"We've seen a significant reduction in homicides you know this year so far," said LAPD Cmdr. Blake Chow.
Chow works in the LAPD's Central Bureau, which has experienced the most significant drops in homicide rates.
"We've actually probably been dropping in violent crime probably for the past seven years," said Chow.
For all of Los Angeles, there were 364 homicides in 2008, which averaged to about one per day. So far this year, there have 302 homicides, averaging less than one per day. That's a 19-percent drop.
"There's also what I call the 'community piece,' and that's at least I would say 50 percent of our job and 50 percent of our success has been the communication with the community," said Chow.
The numbers in L.A. mirror a nationwide trend, with murders down 10 percent this year over last, according to new figures released by the FBI.

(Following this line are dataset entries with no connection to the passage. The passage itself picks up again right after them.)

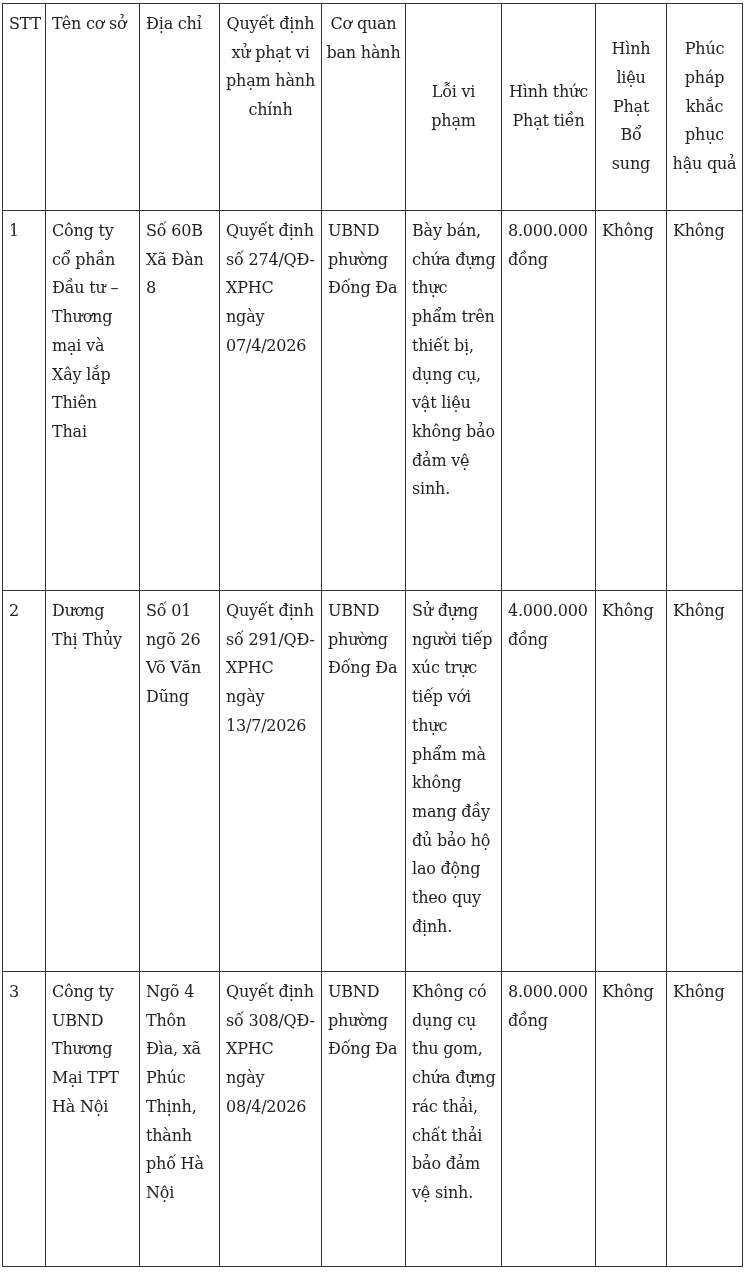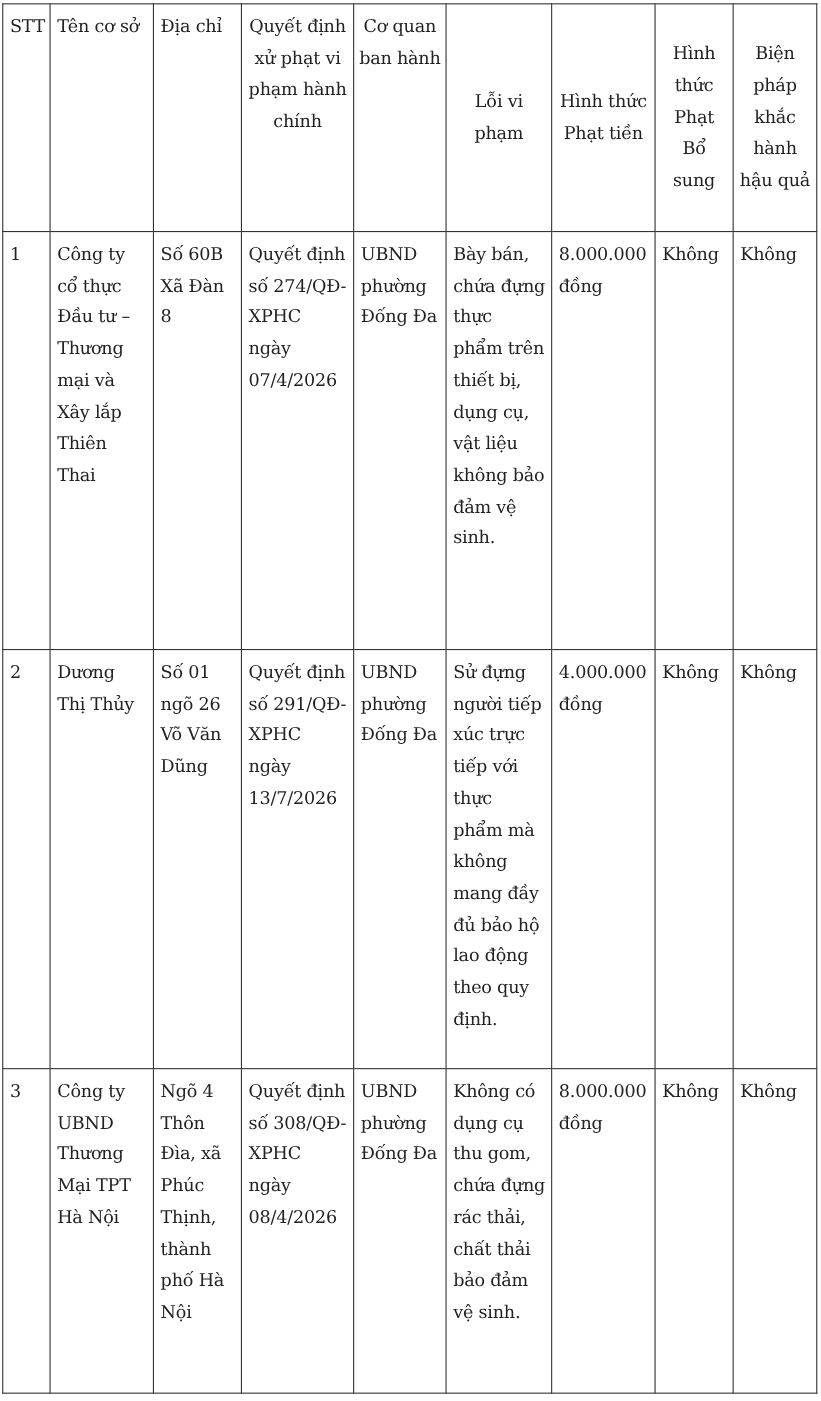--- a/index.html
+++ b/index.html
@@ -77,7 +77,7 @@
       <th class="top">Cơ quan ban hành</th>
       <th>Lỗi vi phạm</th>
       <th>Hình thức Phạt tiền</th>
-      <th>Hình thức Phạt Bổ sung</th>
+      <th>Hình liệu Phạt Bổ sung</th>
       <th>Biện pháp khắc hành hậu quả</th>
     </tr>
   </thead>

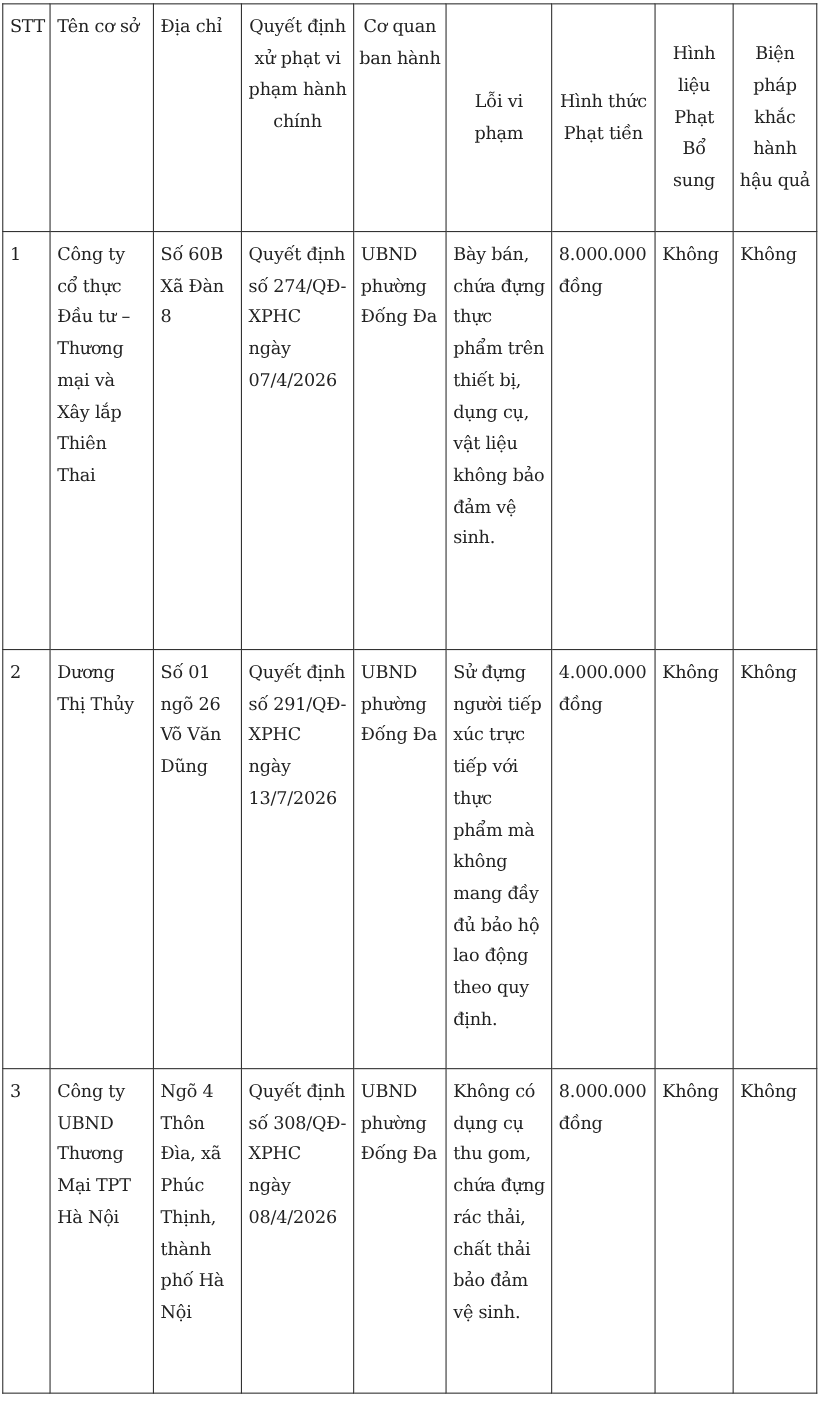--- a/index.html
+++ b/index.html
@@ -78,7 +78,7 @@
       <th>Lỗi vi phạm</th>
       <th>Hình thức Phạt tiền</th>
       <th>Hình liệu Phạt Bổ sung</th>
-      <th>Biện pháp khắc hành hậu quả</th>
+      <th>Phúc pháp khắc phục hậu quả</th>
     </tr>
   </thead>
   <tbody>

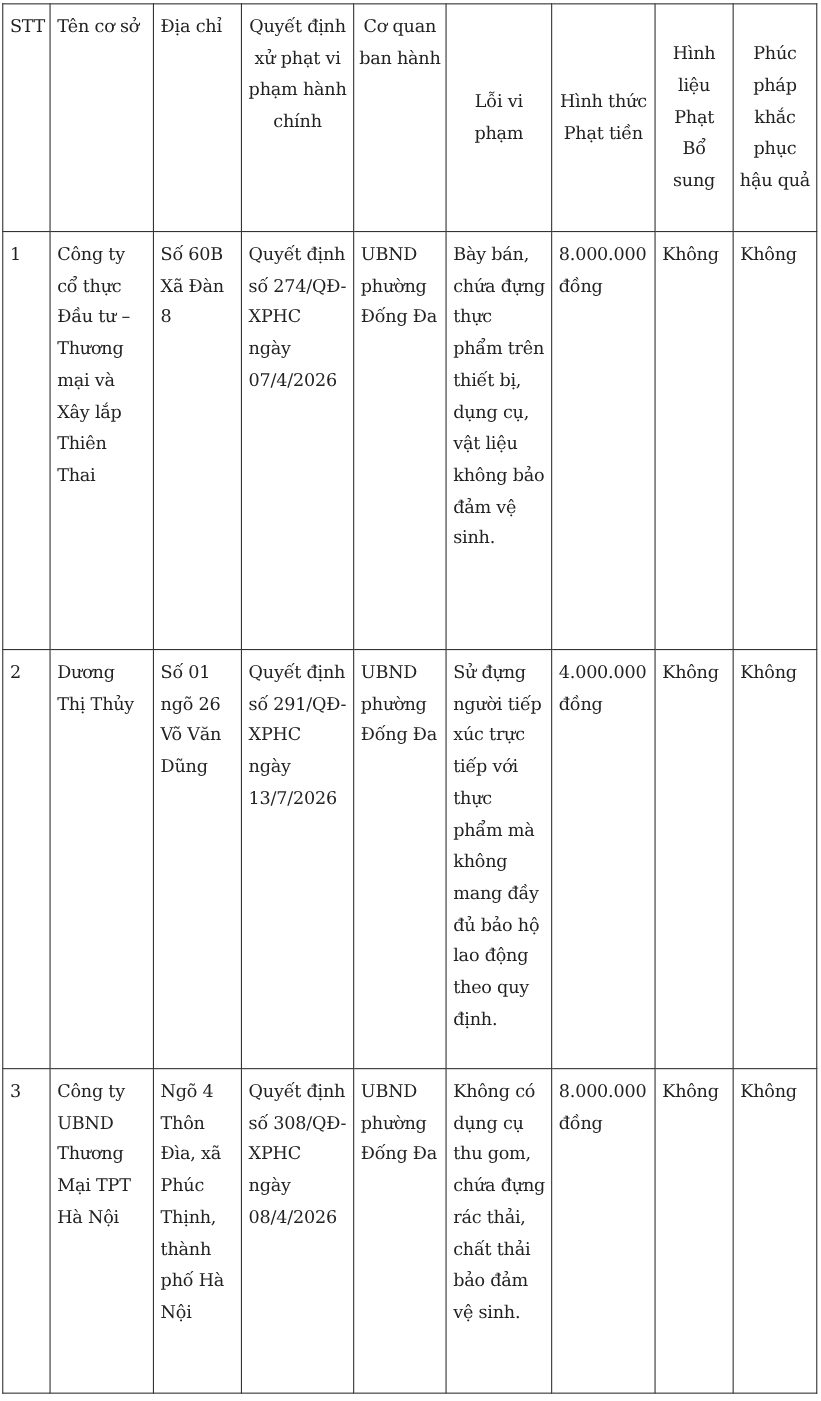--- a/index.html
+++ b/index.html
@@ -84,7 +84,7 @@
   <tbody>
     <tr class="r1">
       <td>1</td>
-      <td>Công ty cổ thực Đầu tư – Thương mại và Xây lắp Thiên Thai</td>
+      <td>Công ty cổ phần Đầu tư – Thương mại và Xây lắp Thiên Thai</td>
       <td>Số 60B Xã Đàn 8</td>
       <td>Quyết định số 274/QĐ-XPHC ngày 07/4/2026</td>
       <td>UBND phường Đống Đa</td>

Criminologists also point to the proliferation of surveillance cameras as another factor for the overall drop in homicide rates nationwide.
"Enforcement is a big piece, as I said, community is a big piece and of course, technology is also a big piece, and cameras, I think when people know about them, have had a positive impact on our community," said Chow.
In MacArthur Park, the LAPD used several surveillance cameras as tools in their crime prevention efforts.
"If you go over there, you'll find people playing soccer, you'll find families pushing their strollers, so technology is an important piece," said Chow.